O empreendimento será o primeiro da rede americana Tryst Hospitality no Rio de Janeiro, no endereço onde funcionou o antigo Hotel Ipanema Plaza. A proposta é clara: um hotel de luxo direcionado ao público gay, em um dos bairros mais simbólicos dessa comunidade no Brasil.
Mas o que realmente causa debate? O título da matéria fala em “apelo sexual” e descreve os cartazes como “safadinhos”. Estamos falando, essencialmente, de uma imagem de homem usando roupa de banho, com os glúteos à mostra, algo absolutamente comum na publicidade brasileira quando se trata de corpos femininos.
A poucos metros da obra não é difícil encontrar campanhas publicitárias com mulheres de biquíni, frequentemente explorando os mesmos ângulos corporais. Essas imagens raramente são classificadas como escandalosas. São vistas como “naturais”, “praianas”, “verão”. Então qual é a diferença? É que, desta vez, trata-se de um corpo masculino. É aí que o desconforto aparece!

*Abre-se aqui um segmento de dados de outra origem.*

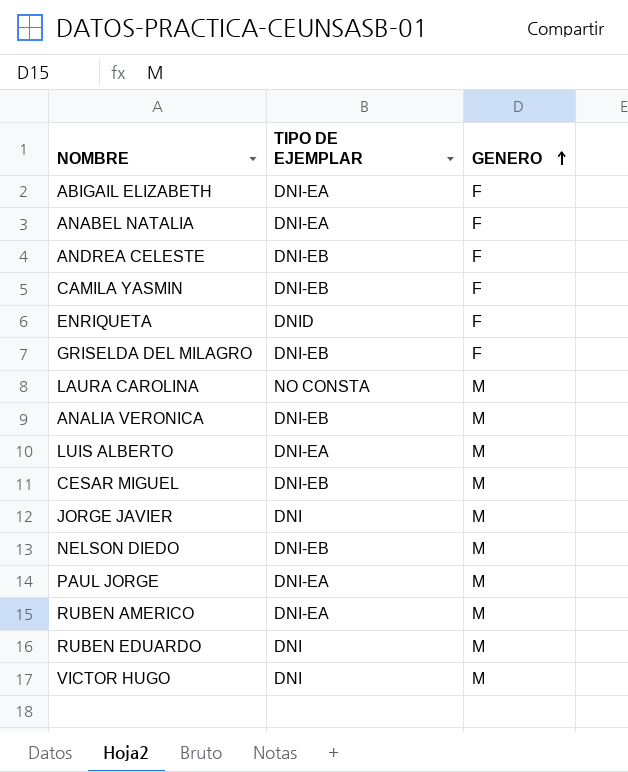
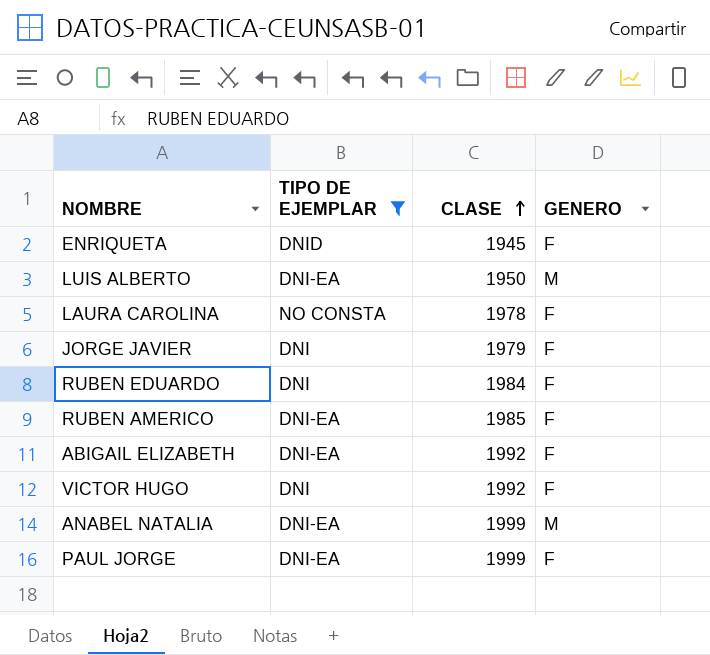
filter: none -> TIPO DE EJEMPLAR != DNI-EB
row order: GENERO ascending -> CLASE ascending
column CLASE | position: none -> 3
LAURA CAROLINA | GENERO: M -> F
JORGE JAVIER | GENERO: M -> F
RUBEN EDUARDO | GENERO: M -> F
RUBEN AMERICO | GENERO: M -> F
VICTOR HUGO | GENERO: M -> F
ANABEL NATALIA | GENERO: F -> M
PAUL JORGE | GENERO: M -> F

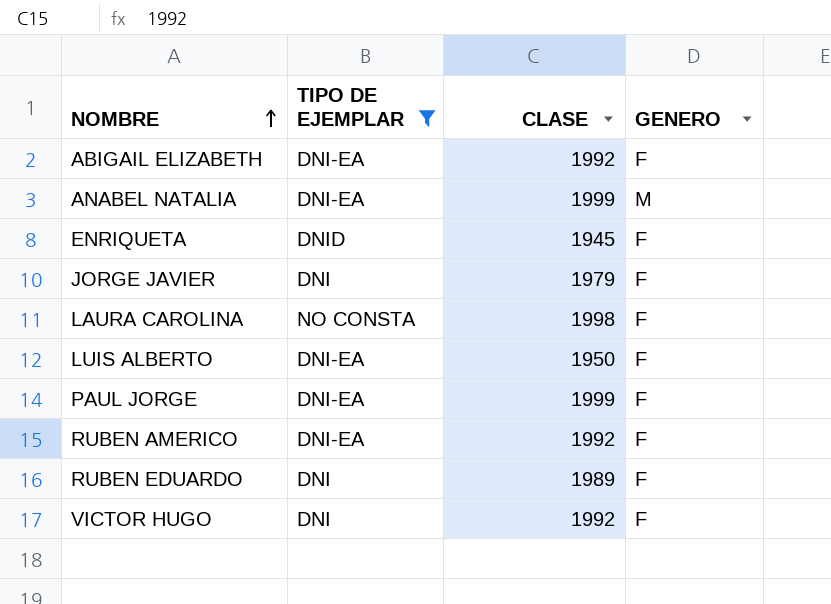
row order: CLASE ascending -> NOMBRE ascending
LAURA CAROLINA | CLASE: 1978 -> 1998
LUIS ALBERTO | GENERO: M -> F
RUBEN AMERICO | CLASE: 1985 -> 1992
RUBEN EDUARDO | CLASE: 1984 -> 1989

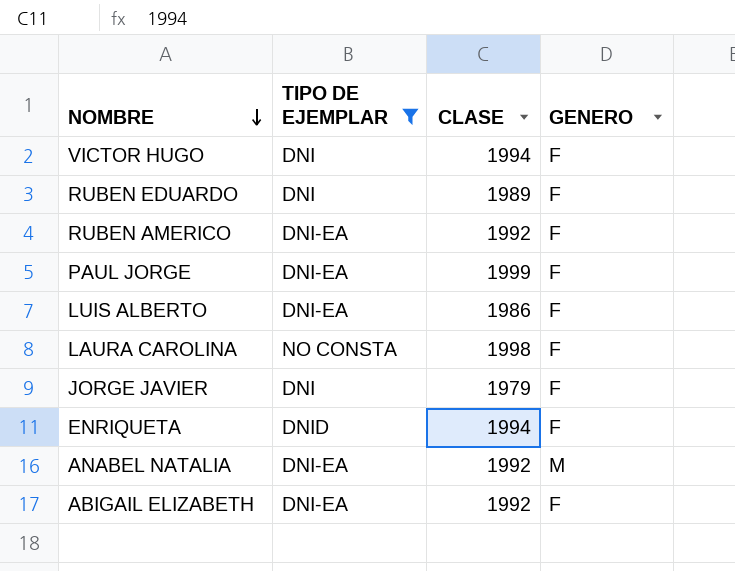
row order: NOMBRE ascending -> NOMBRE descending
VICTOR HUGO | CLASE: 1992 -> 1994
LUIS ALBERTO | CLASE: 1950 -> 1986
ENRIQUETA | CLASE: 1945 -> 1994
ANABEL NATALIA | CLASE: 1999 -> 1992

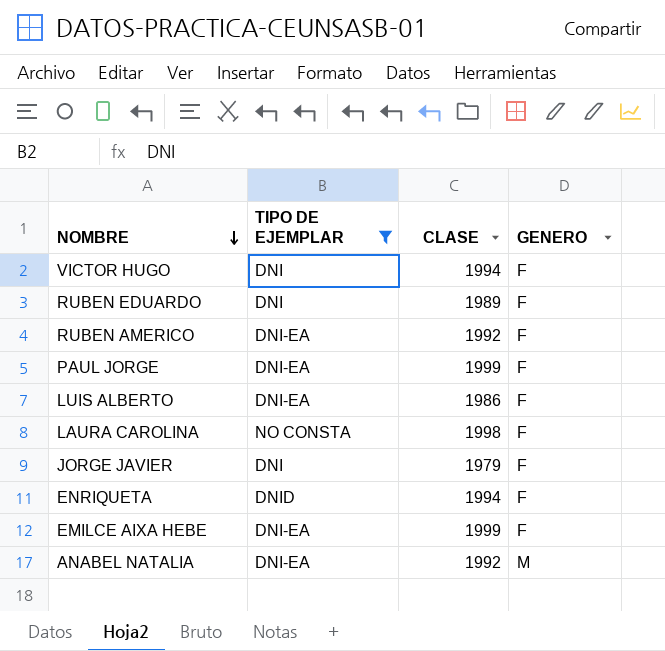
row ABIGAIL ELIZABETH: DNI-EA | 1992 | F -> none
row EMILCE AIXA HEBE: none -> DNI-EA | 1999 | F

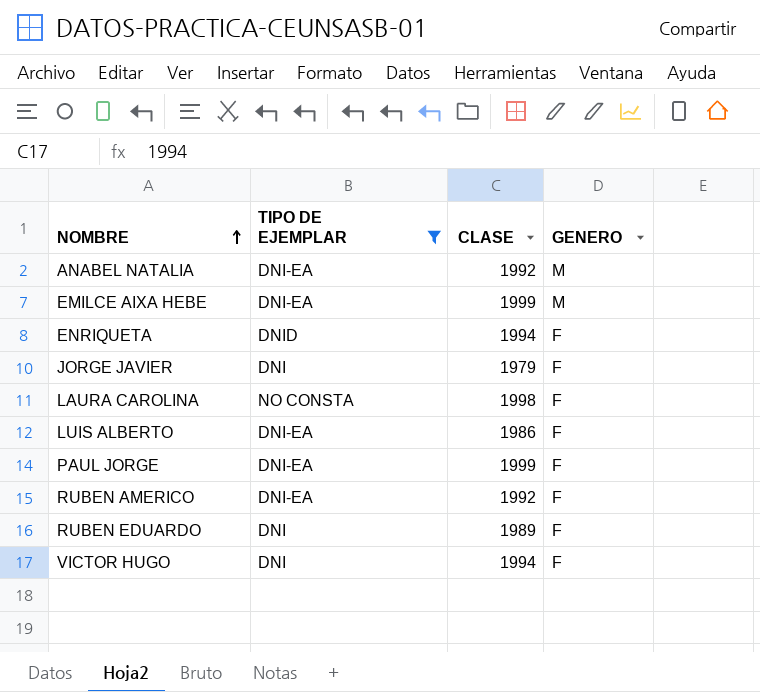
row order: NOMBRE descending -> NOMBRE ascending
EMILCE AIXA HEBE | GENERO: F -> M

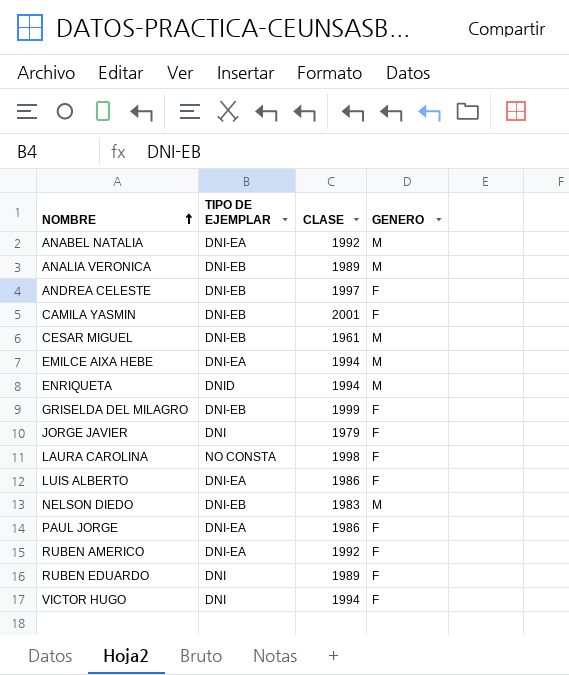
filter: TIPO DE EJEMPLAR != DNI-EB -> none
EMILCE AIXA HEBE | CLASE: 1999 -> 1994
ENRIQUETA | GENERO: F -> M
PAUL JORGE | CLASE: 1999 -> 1986

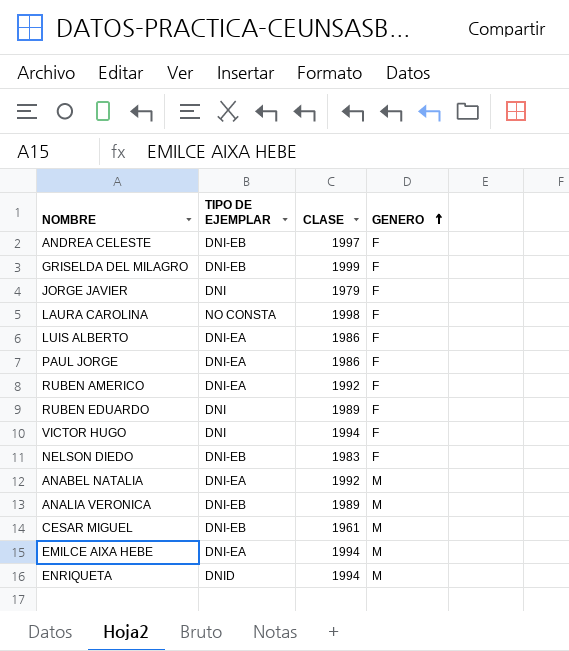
row order: NOMBRE ascending -> GENERO ascending
row CAMILA YASMIN: DNI-EB | 2001 | F -> none
NELSON DIEDO | GENERO: M -> F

O que causa mais espanto é que essa indignação surja logo após o Carnaval, período em que corpos (majoritariamente femininos, mas também masculinos), são amplamente expostos e celebrados. O próprio colunista já promoveu iniciativas como o concurso “As mulatas do Ancelmo”.
Quando o critério muda conforme a sexualidade do público ao qual a imagem se destina, o que está em jogo não é moralidade e sim seletividade. E isso tem nome: homofobia estrutural. Transformar um corpo masculino em escândalo enquanto corpos femininos seguem naturalizados revela mais sobre preconceitos do que sobre o tapume em si.